Feature engineering is the craft of turning raw data into smarter inputs for models - cleaning, transforming, and creating inputs, so that patterns are easier to learn. People use it to boost accuracy, shrink error, and make models more robust by handling missing values, fixing scale (e.g., normalization), taming skew (log transforms), encoding categories, and building domain-specific signals (ratios, lags, interactions). Good features often let simpler machine learning models outperform complex ones. They also improve interpretability (clear, named signals) and make production systems steadier through reproducible pipelines.
One Scale to Rule Them All
A classic step is standardizing units so every value means the same thing.
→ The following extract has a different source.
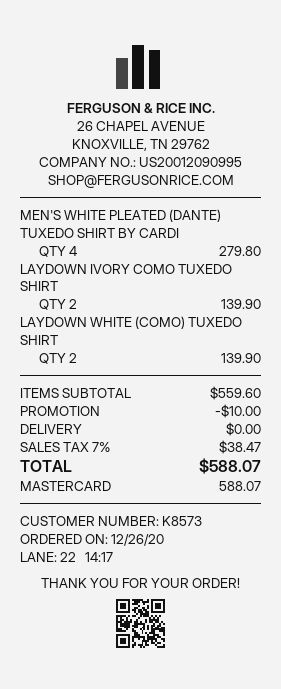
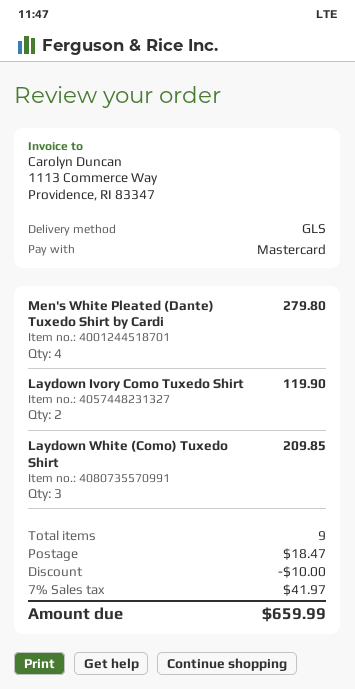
LAYDOWN IVORY COMO TUXEDO SHIRT: 2 for 139.90 -> 2 for 119.90
LAYDOWN WHITE (COMO) TUXEDO SHIRT: 2 for 139.90 -> 3 for 209.85
shipping: 0.00 -> 18.47
tax: 7% = 38.47 -> 7% = 41.97
total: 588.07 -> 659.99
Today, you’ll turn a list of temperatures reported in mixed units into a single, consistent scale: Kelvin.
A climate lab collects temperature readings from different sensors. Some report in Celsius, some in Fahrenheit, and a few already use Kelvin. The dashboard can only show one scale, so your job is to convert every reading to Kelvin.
The first line of the input contains a single integer n - the number of readings.
Each of the next n lines contains a temperature value followed by a space and a unit (one of C, F, or K, uppercase). The value can be an integer or a decimal.
Print the converted temperatures in Kelvin, one per line, formatted with exactly two digits after the decimal point.